→ TASK DIRECTIONS: Leave out the pictures, and retype only the lines from the beginning of the material through the line that contains "position:absolute; right:25px; top:38px;", including both.
---+---
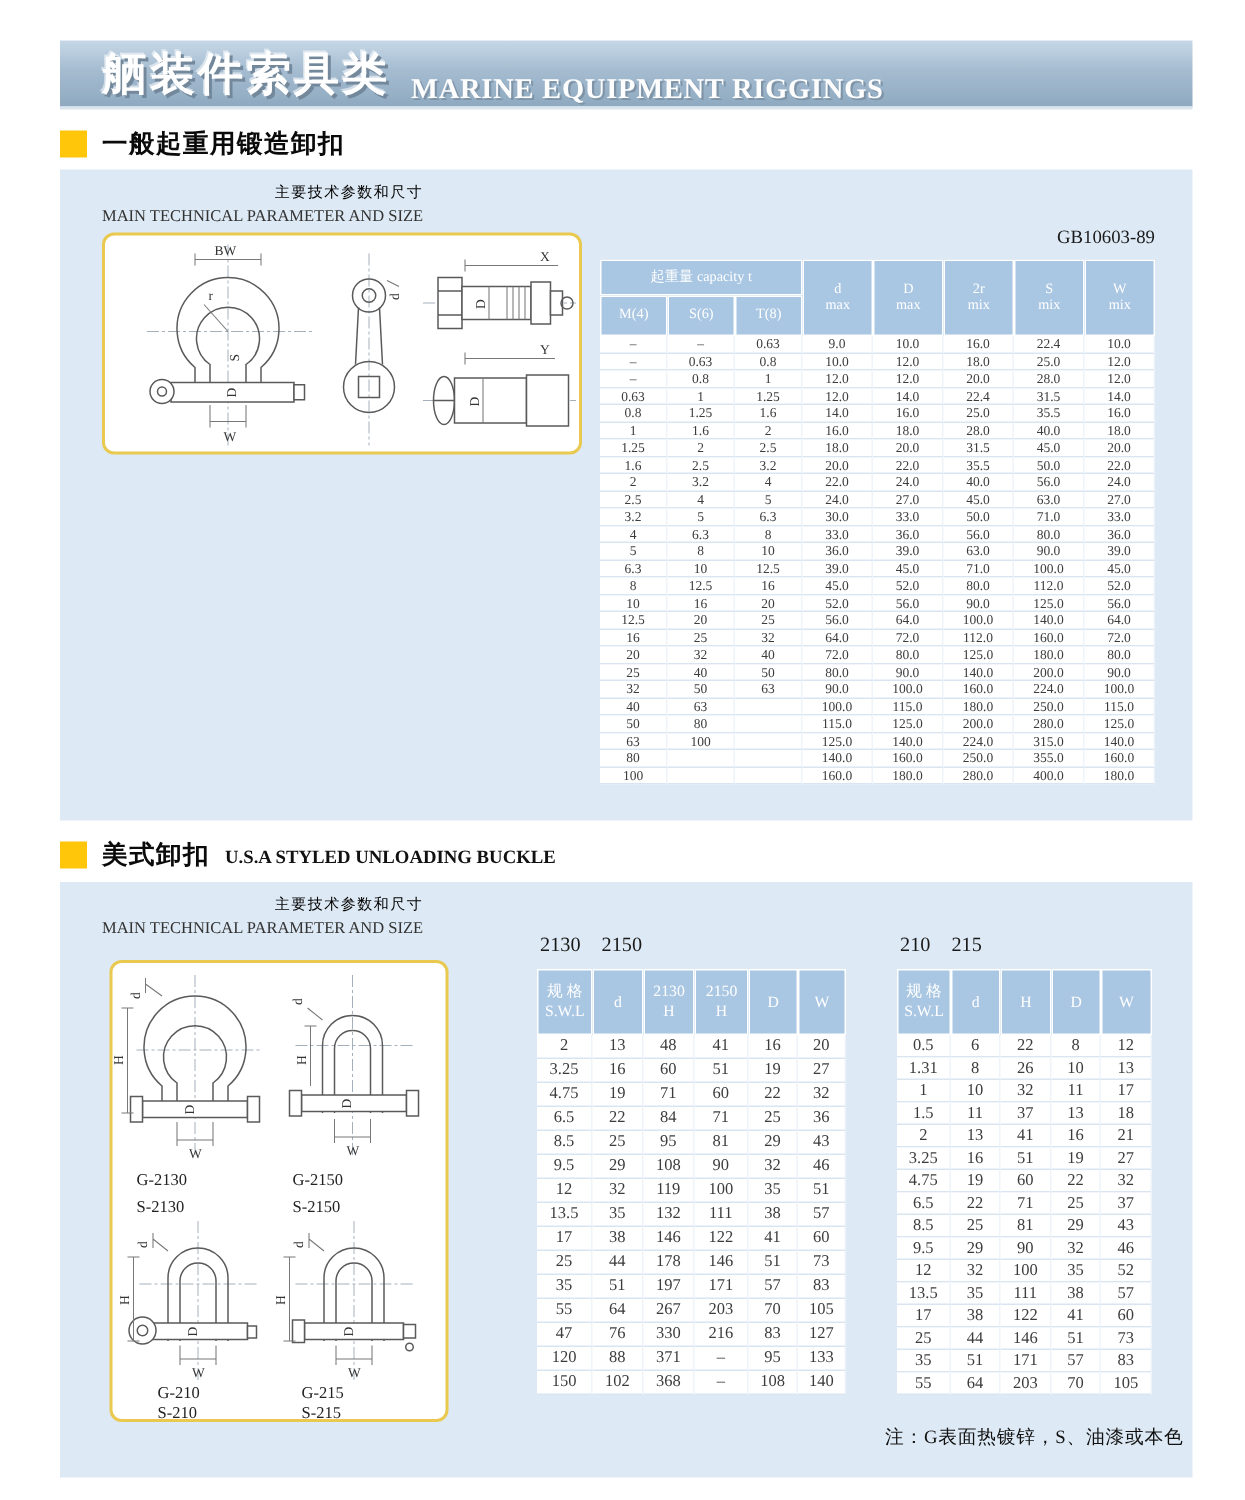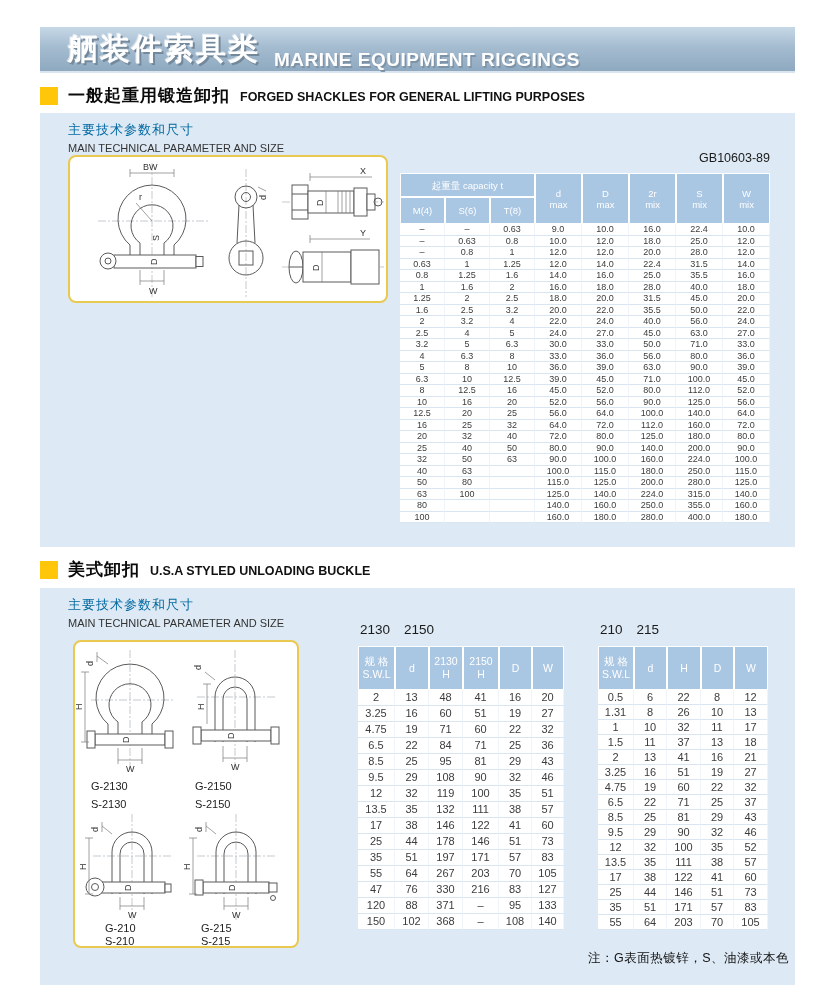--- a/index.html
+++ b/index.html
@@ -1,36 +1,36 @@
 <!DOCTYPE html>
 <html><head>
 <meta charset="utf-8">
 <style>
   * { margin:0; padding:0; box-sizing:border-box; }
   body { background:#fff; font-family:"Liberation Sans","DejaVu Sans",sans-serif; }
-  .page { position:relative; width:830px; height:1000px; background:#fff; overflow:hidden; }
+  .page { position:relative; width:830px; height:1000px; background:#fff; overflow:hidden;font-family:Liberation Serif, serif; }
 
   
   .banner { position:absolute; left:40px; top:27px; width:755px; height:46px;
     background:linear-gradient(180deg,#c6d8e7 0%,#a5bcd0 45%,#8ea9c0 100%);
     display:flex; align-items:center; padding-left:28px; border-bottom:2px solid #d9e4ee; }
   .banner .zh { font-size:30px; font-weight:bold; color:#fff;
     text-shadow:2px 2px 0 #74889b, -1px -1px 0 rgba(255,255,255,.55); letter-spacing:2px; }
   .banner .en { font-size:19px; font-weight:bold; color:#fdfdfd; margin-left:14px; margin-top:22px;
     text-shadow:1.5px 1.5px 0 #7e93a6; letter-spacing:.5px; }
 
   
   .sec-head { position:absolute; left:40px; display:flex; align-items:center; }
   .sec-head .bullet { width:18px; height:18px; background:#ffc60a; margin-right:10px; }
   .sec-head .zh { font-size:17px; font-weight:bold; color:#0a0a0a; letter-spacing:1px;text-align:right; }
   .sec-head .en { font-size:12.5px; font-weight:bold; color:#111; margin-left:10px; margin-top:3px; }
 
   .panel { position:absolute; left:40px; width:755px; background:#dde9f4; }
   .param { position:absolute; left:28px; top:8px; }
-  .param .zh { font-size:13px; color:#0369a1; letter-spacing:1px; }
+  .param .zh { font-size:10px; color:#000000; letter-spacing:1px;text-align:right; }
   .param .en { font-size:11px; color:#333; margin-top:3px; }
 
   .dbox { position:absolute; background:#fff; border:2px solid #e9c94f; border-radius:8px; }
 
   .gb { position:absolute; right:25px; top:38px; font-size:12.5px; color:#1a1a1a; }
 
   
   table { border-collapse:separate; border-spacing:0; table-layout:fixed; }
   th { background:#a9c6e2; color:#fff; font-weight:normal; text-align:center;
        border:1px solid #fff; white-space:pre-line; }
@@ -66,21 +66,20 @@
 <div class="page">
 
   <div class="banner">
     <span class="zh">舾装件索具类</span>
     <span class="en">MARINE EQUIPMENT RIGGINGS</span>
   </div>
 
   <div class="sec-head" style="top:84px;">
     <span class="bullet"></span>
     <span class="zh">一般起重用锻造卸扣</span>
-    <span class="en">FORGED SHACKLES FOR GENERAL LIFTING PURPOSES</span>
   </div>
 
   <div class="panel" style="top:113px; height:434px;">
     <div class="param">
       <div class="zh">主要技术参数和尺寸</div>
       <div class="en">MAIN TECHNICAL PARAMETER AND SIZE</div>
     </div>
 
     <div class="gb">GB10603-89</div>
 

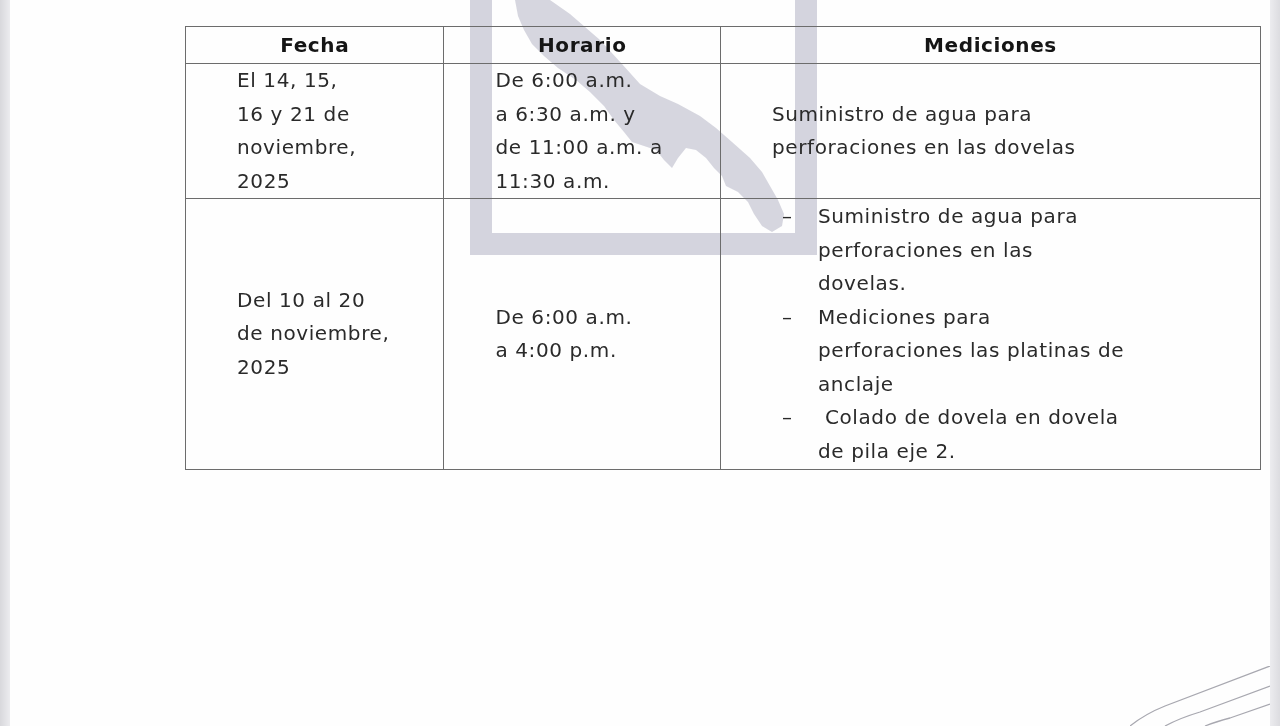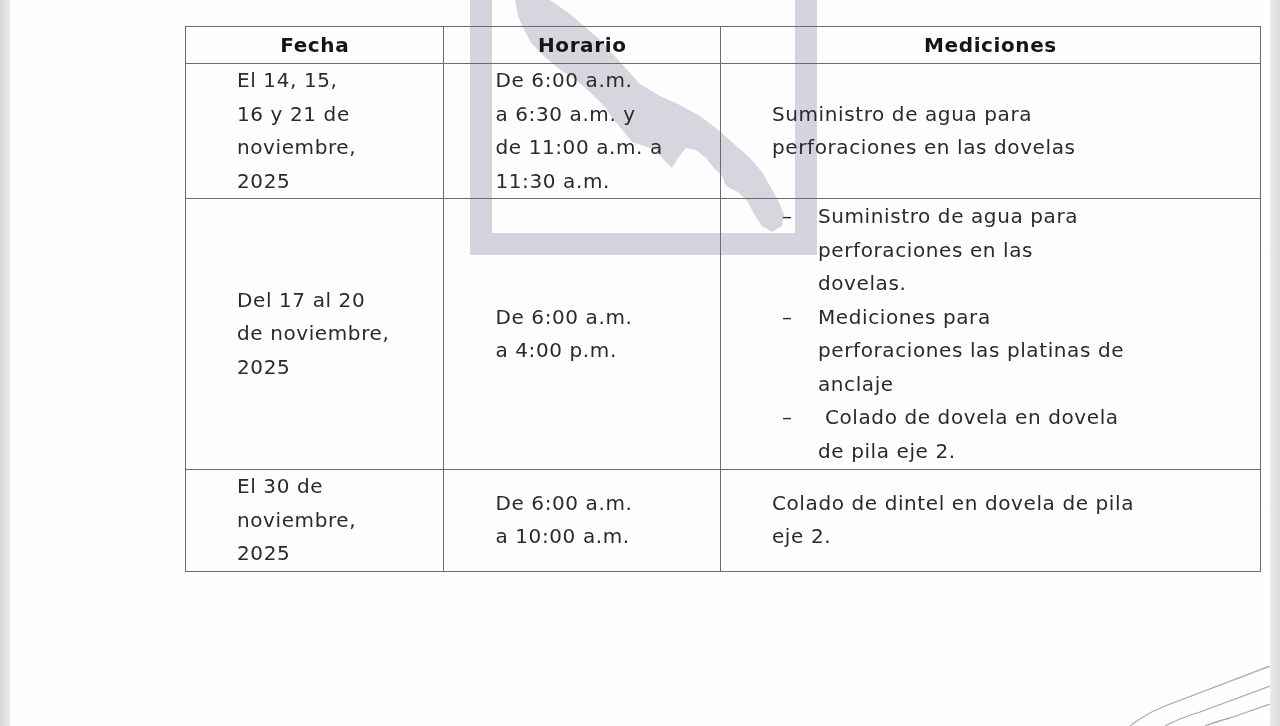--- a/index.html
+++ b/index.html
@@ -140,21 +140,21 @@
           <span>11:30 a.m.</span>
         </td>
         <td class="cell-lines">
           <span>Suministro de agua para</span>
           <span>perforaciones en las dovelas</span>
         </td>
       </tr>
 
       <tr class="row-2">
         <td class="cell-lines">
-          <span>Del 17 al 20</span>
+          <span>Del 10 al 20</span>
           <span>de noviembre,</span>
           <span>2025</span>
         </td>
         <td class="cell-lines">
           <span>De 6:00 a.m.</span>
           <span>a 4:00 p.m.</span>
         </td>
         <td>
           <ul class="activity-list">
             <li>
@@ -178,35 +178,20 @@
               <div class="item-text">
                 <span style="white-space:pre;"> Colado de dovela en dovela</span>
                 <span>de pila eje 2.</span>
               </div>
             </li>
           </ul>
         </td>
       </tr>
 
 
-      <tr class="row-4">
-        <td class="cell-lines">
-          <span>El 30 de</span>
-          <span>noviembre,</span>
-          <span>2025</span>
-        </td>
-        <td class="cell-lines">
-          <span>De 6:00 a.m.</span>
-          <span>a 10:00 a.m.</span>
-        </td>
-        <td class="cell-lines">
-          <span>Colado de dintel en dovela de pila</span>
-          <span>eje 2.</span>
-        </td>
-      </tr>
     </tbody>
   </table>
 
   <svg class="decor-lines" viewBox="0 0 140 60">
     <g fill="none" stroke="#a8a8b0" stroke-width="1.3">
       <path d="M0 60 Q15 48 35 40 L140 0"></path>
       <path d="M35 60 Q50 52 70 46 L140 20"></path>
       <path d="M75 60 Q85 56 100 52 L140 38"></path>
     </g>
   </svg>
---+---
→ EXPECTED ANSWER:
--- a/index.html
+++ b/index.html
@@ -1,36 +1,36 @@
 <!DOCTYPE html>
 <html><head>
 <meta charset="utf-8">
 <style>
   * { margin:0; padding:0; box-sizing:border-box; }
   body { background:#fff; font-family:"Liberation Sans","DejaVu Sans",sans-serif; }
-  .page { position:relative; width:830px; height:1000px; background:#fff; overflow:hidden; }
+  .page { position:relative; width:830px; height:1000px; background:#fff; overflow:hidden;font-family:Liberation Serif, serif; }
 
   
   .banner { position:absolute; left:40px; top:27px; width:755px; height:46px;
     background:linear-gradient(180deg,#c6d8e7 0%,#a5bcd0 45%,#8ea9c0 100%);
     display:flex; align-items:center; padding-left:28px; border-bottom:2px solid #d9e4ee; }
   .banner .zh { font-size:30px; font-weight:bold; color:#fff;
     text-shadow:2px 2px 0 #74889b, -1px -1px 0 rgba(255,255,255,.55); letter-spacing:2px; }
   .banner .en { font-size:19px; font-weight:bold; color:#fdfdfd; margin-left:14px; margin-top:22px;
     text-shadow:1.5px 1.5px 0 #7e93a6; letter-spacing:.5px; }
 
   
   .sec-head { position:absolute; left:40px; display:flex; align-items:center; }
   .sec-head .bullet { width:18px; height:18px; background:#ffc60a; margin-right:10px; }
   .sec-head .zh { font-size:17px; font-weight:bold; color:#0a0a0a; letter-spacing:1px;text-align:right; }
   .sec-head .en { font-size:12.5px; font-weight:bold; color:#111; margin-left:10px; margin-top:3px; }
 
   .panel { position:absolute; left:40px; width:755px; background:#dde9f4; }
   .param { position:absolute; left:28px; top:8px; }
-  .param .zh { font-size:13px; color:#0369a1; letter-spacing:1px; }
+  .param .zh { font-size:10px; color:#000000; letter-spacing:1px;text-align:right; }
   .param .en { font-size:11px; color:#333; margin-top:3px; }
 
   .dbox { position:absolute; background:#fff; border:2px solid #e9c94f; border-radius:8px; }
 
   .gb { position:absolute; right:25px; top:38px; font-size:12.5px; color:#1a1a1a; }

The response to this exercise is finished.